*** Recorded data Section Begins ***

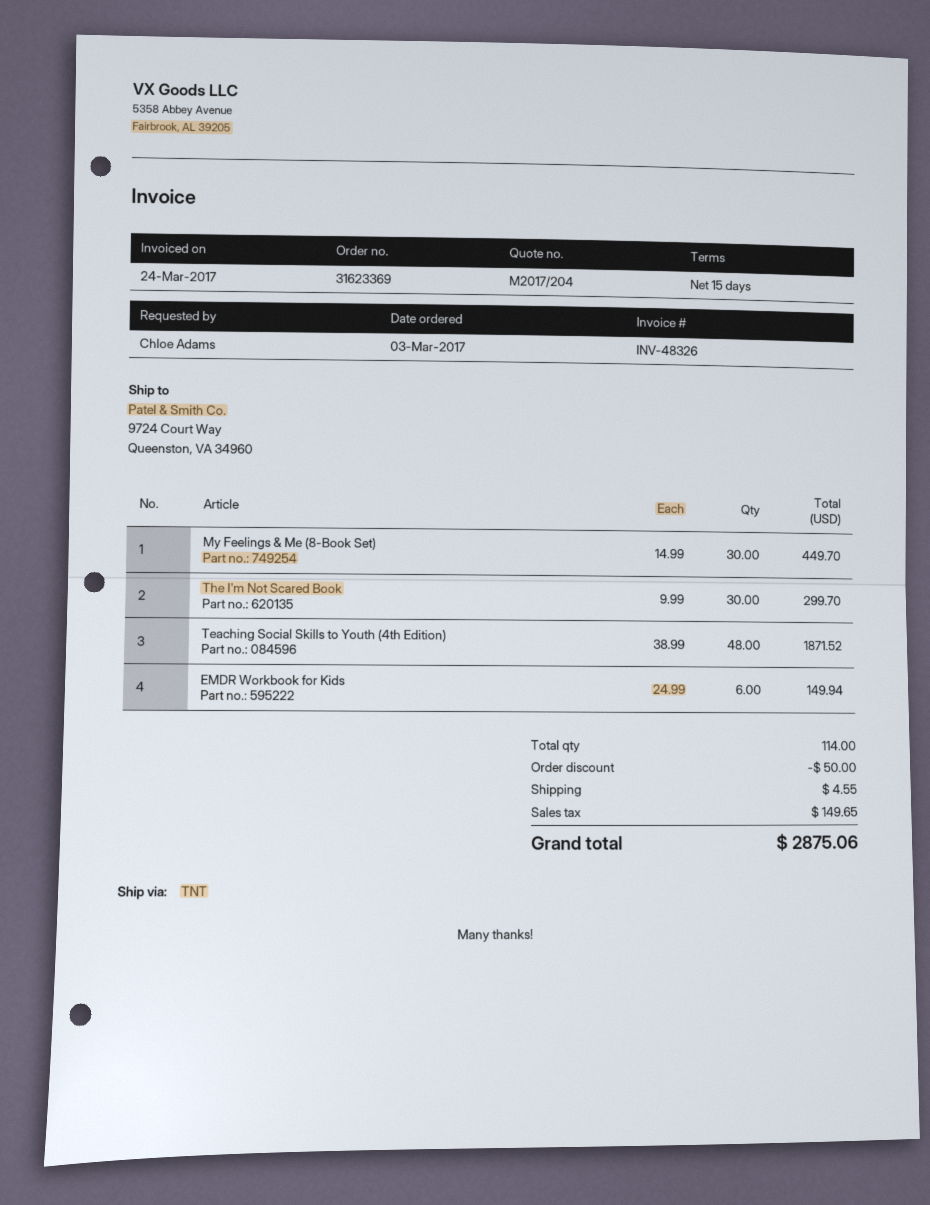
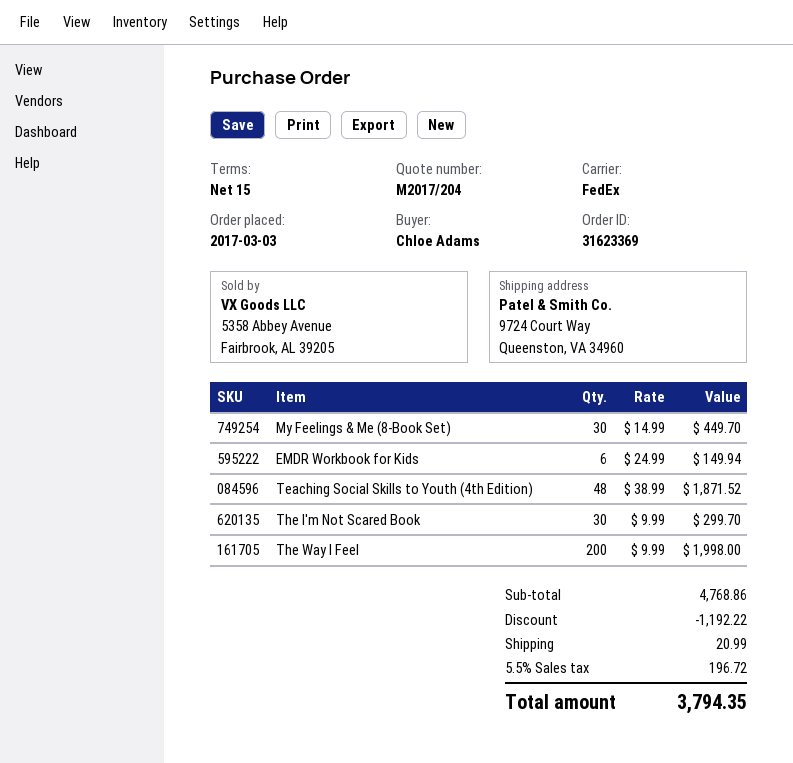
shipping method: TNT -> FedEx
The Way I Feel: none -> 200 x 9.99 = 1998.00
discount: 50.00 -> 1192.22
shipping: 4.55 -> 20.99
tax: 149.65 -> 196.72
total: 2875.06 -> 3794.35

*** Recorded data Section Ends ***

• _Assignment_
Search the entries for the word "shipping". Copy each line where it appears.

• _Response below_
shipping method: TNT -> FedEx
shipping: 4.55 -> 20.99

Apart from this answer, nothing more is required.